Pro: A reduction in crimes
For obvious reasons, many criminals prefer to commit their crimes at night. However, if DST were permanent, "moving sunlight into the evening hours [would have] a far greater impact on crime prevention than it does in the morning," writes Steve. P Calandrillo for the University of Washington Magazine. He adds that "crime rates are lower by 30 percent in the morning-to-afternoon hours, even when those morning hours occur before sunrise, when it's still dark," meaning the extra hour of sunshine could cause a significant reduction in crime. This is backed up by a study from Jennifer L. Doleac and Nicholas J. Sanders with the Brookings Institute, who write, "Offenders know they're more likely to be recognized and get caught if they're fully visible," and the additional sunlight would help to deter petty criminals.
Con: Sleep disruptions
Despite the fact that many people enjoy the additional sunshine, "permanent daylight saving time doesn't align with our natural circadian rhythms," Dr. Shelby Harris writes for USA Today. Harris adds that while longer days may be appealing, "Our sleep schedules are guided by the Earth's light and dark cycle." If people were to shift to consistently darker mornings, Harris says, "Our sleep schedules would get thrown severely out of whack — a long-term issue with long-term implications." Danielle Pachecho, a staff writer at the Sleep Foundation, argues that "DST can cause sleep problems if circadian rhythms are not aligned with natural cycles of light and darkness," and that it can lead to insomnia for many people. "Circadian misalignment can contribute to sleep loss, as well as 'sleep debt,' which refers to the cumulative effect of not getting enough sleep on a regular basis," Pachecho adds.

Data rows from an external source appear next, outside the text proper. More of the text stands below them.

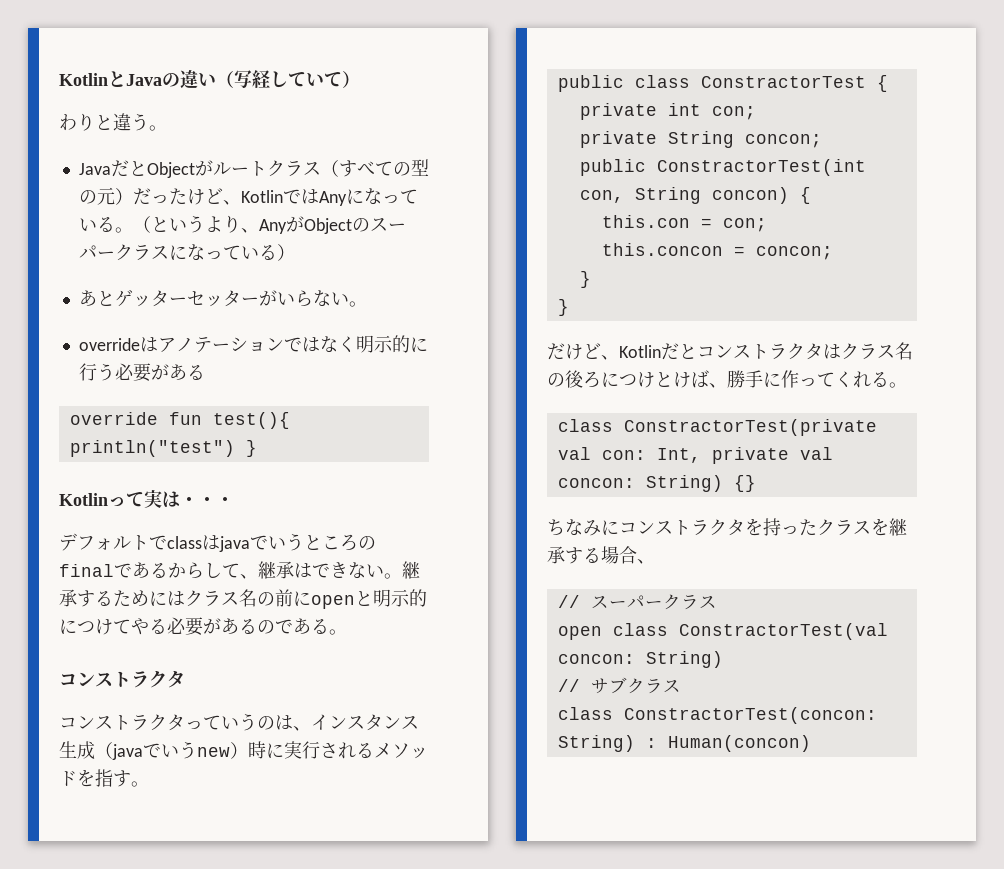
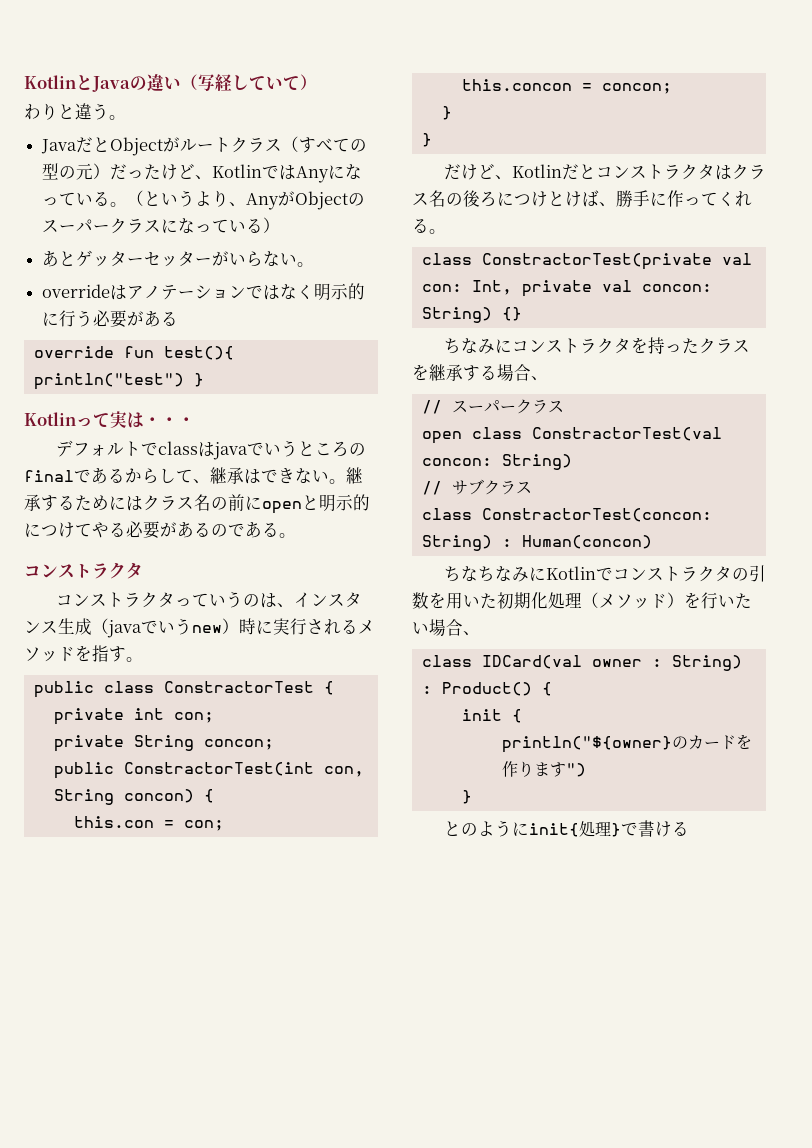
+ ちなちなみにKotlinでコンストラクタの引数を用いた初期化処理（メソッド）を行いたい場合、
+ class IDCard(val owner : String) : Product() {
+ init {
+ println("${owner}のカードを作ります")
+ }
+ とのようにinit{処理}で書ける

Pro: More time spent outside
For some parents, the additional brightness at the end of the day can mean more outdoor activity for their children. Ashley Jones, a lifestyle writer at Romper, writes that "more sunlight later in the day means I can literally wear my kids out ahead of their 8 p.m. bedtime with outdoor activity." As a result, Jones argues, this could help children wind down and give parents a break at the end of the day, adding that "the extra time outside with my kids also gives me a mental reset after working all day." Camille Squares writes for Quartz that children naturally play outside longer during evening light. She cites a study from New Zealand that found the number of trampoline accidents even increase during the summer months as a result of increased time outside.
Con: A drop in workplace productivity
Investor and entrepreneur John Rampton writes for Entrepreneur that DST has "sucked the life out of productivity." This was backed by Dr. Ilene M. Rosen, professor of clinical medicine and program director for the Sleep Medicine Fellowship at the University of Pennsylvania, who told MSNBC that employers "are recognizing the costs of poor sleep in their employees," largely contributed to by DST. Rosen adds that there is "a strong U-shaped relationship between absenteeism and presenteeism [on-the-job-work loss] and hours of sleep." Basically, she argues that people should be getting seven to eight hours of sleep a night to be most productive, something that doesn't happen as a result of DST.